Top-level `stage`, `verify`, and `publish` run distributions in deterministic
order: npm first, then uv. Use `--only` to limit the command to one or more
distributions.

## Troubleshooting

`omnidist build` says no version could be resolved:

Check `version.source`. For `git-tag`, `HEAD` must be exactly on a SemVer tag.
For `env`, set `OMNIDIST_VERSION`. For `file`, create the configured version
file.

`omnidist stage` says the build version file is missing:

Run `omnidist build` first. Stage commands use the build version persisted under
`.omnidist/<profile>/dist/VERSION`.

npm install cannot find a platform package:

Run `omnidist npm verify` before publishing. It checks package versions,
platform `os` and `cpu` fields, required binaries, forbidden `postinstall`
scripts, repository metadata, and optional dependency parity.

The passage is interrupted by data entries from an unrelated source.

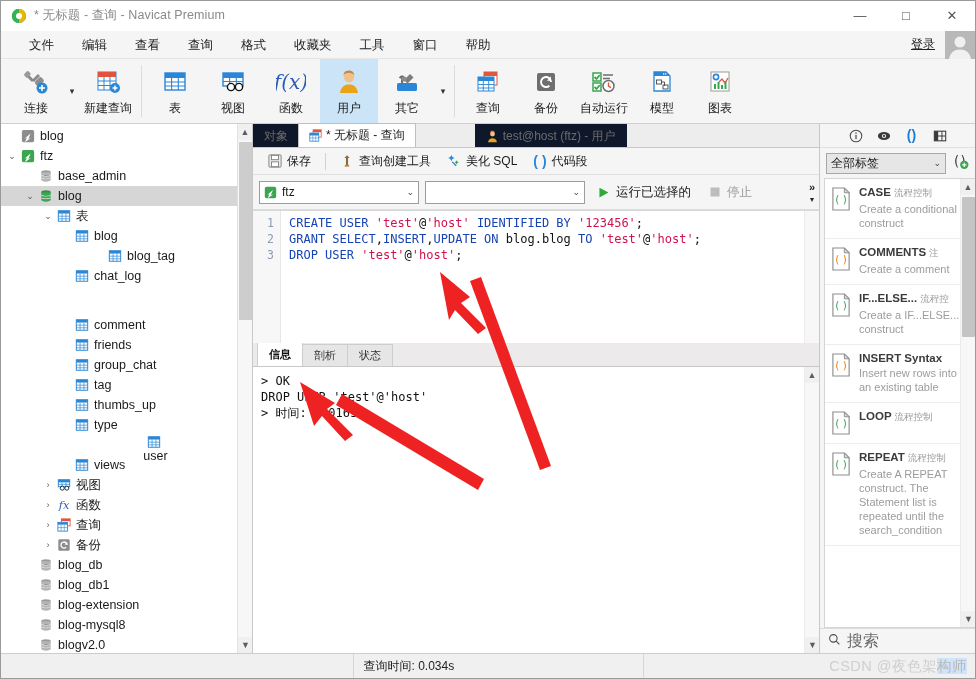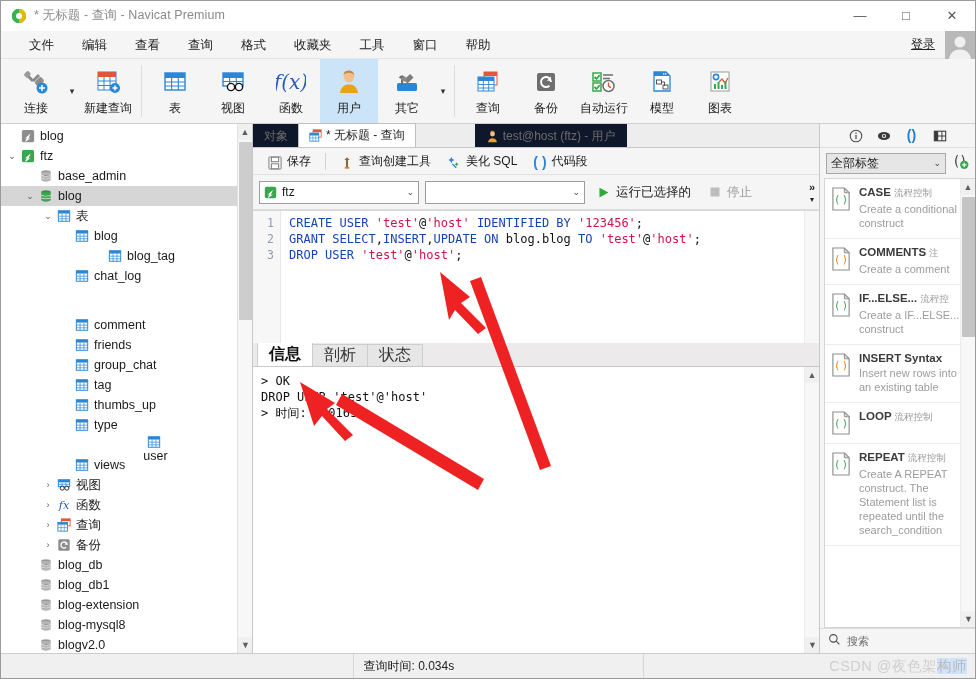"保存" .qt-btn { align-items: flex-end -> center }
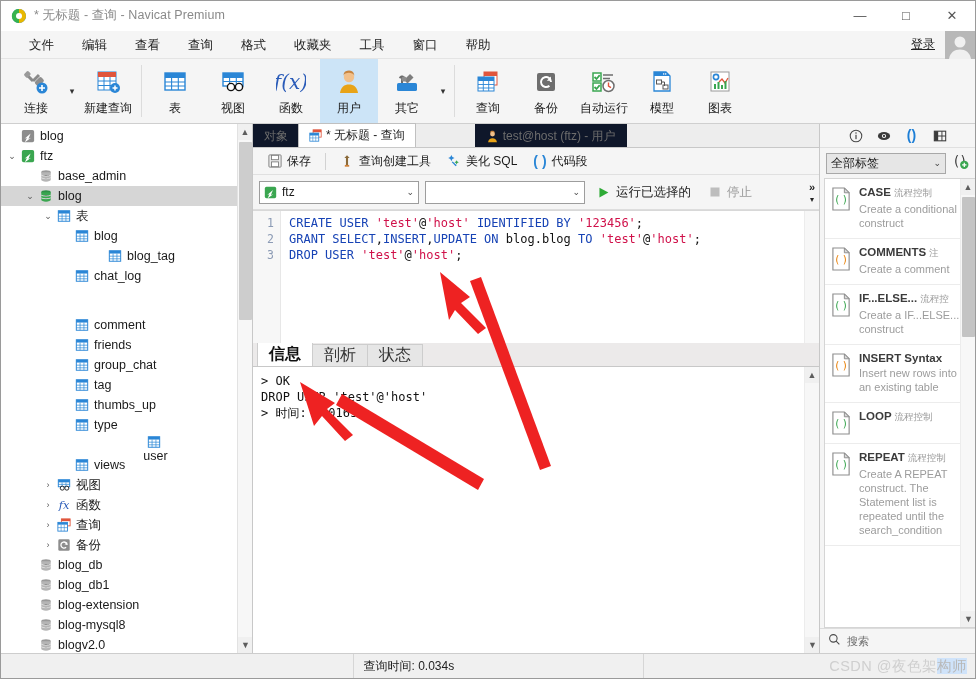"信息" .rtab { font-size: 16px -> 11px }
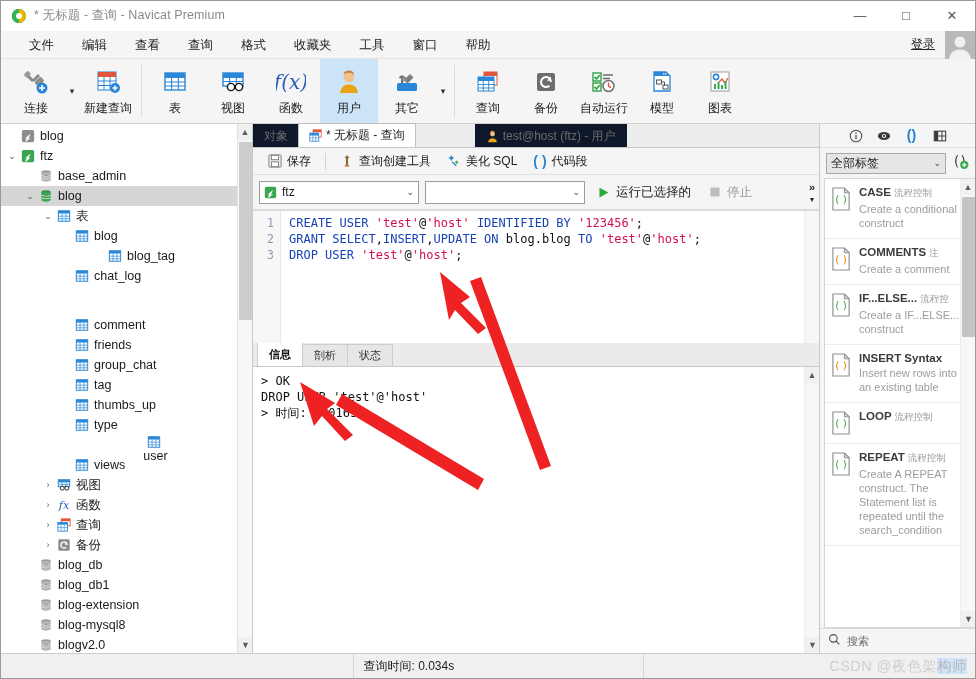"搜索" .rp-search .ph { font-size: 11px -> 16px }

Trusted npm publish fails:

Verify that `distributions.npm.repository-url` matches the GitHub repository,
the workflow grants `id-token: write`, and every npm package has a trusted
publisher configured.

uv publish rejects the version:

Restage with a publishable version. PyPI and TestPyPI reject local version
metadata containing `+`.

## Contributing

For repository layout, development workflow, package model details, and migration
notes, see [CONTRIBUTING.md](CONTRIBUTING.md).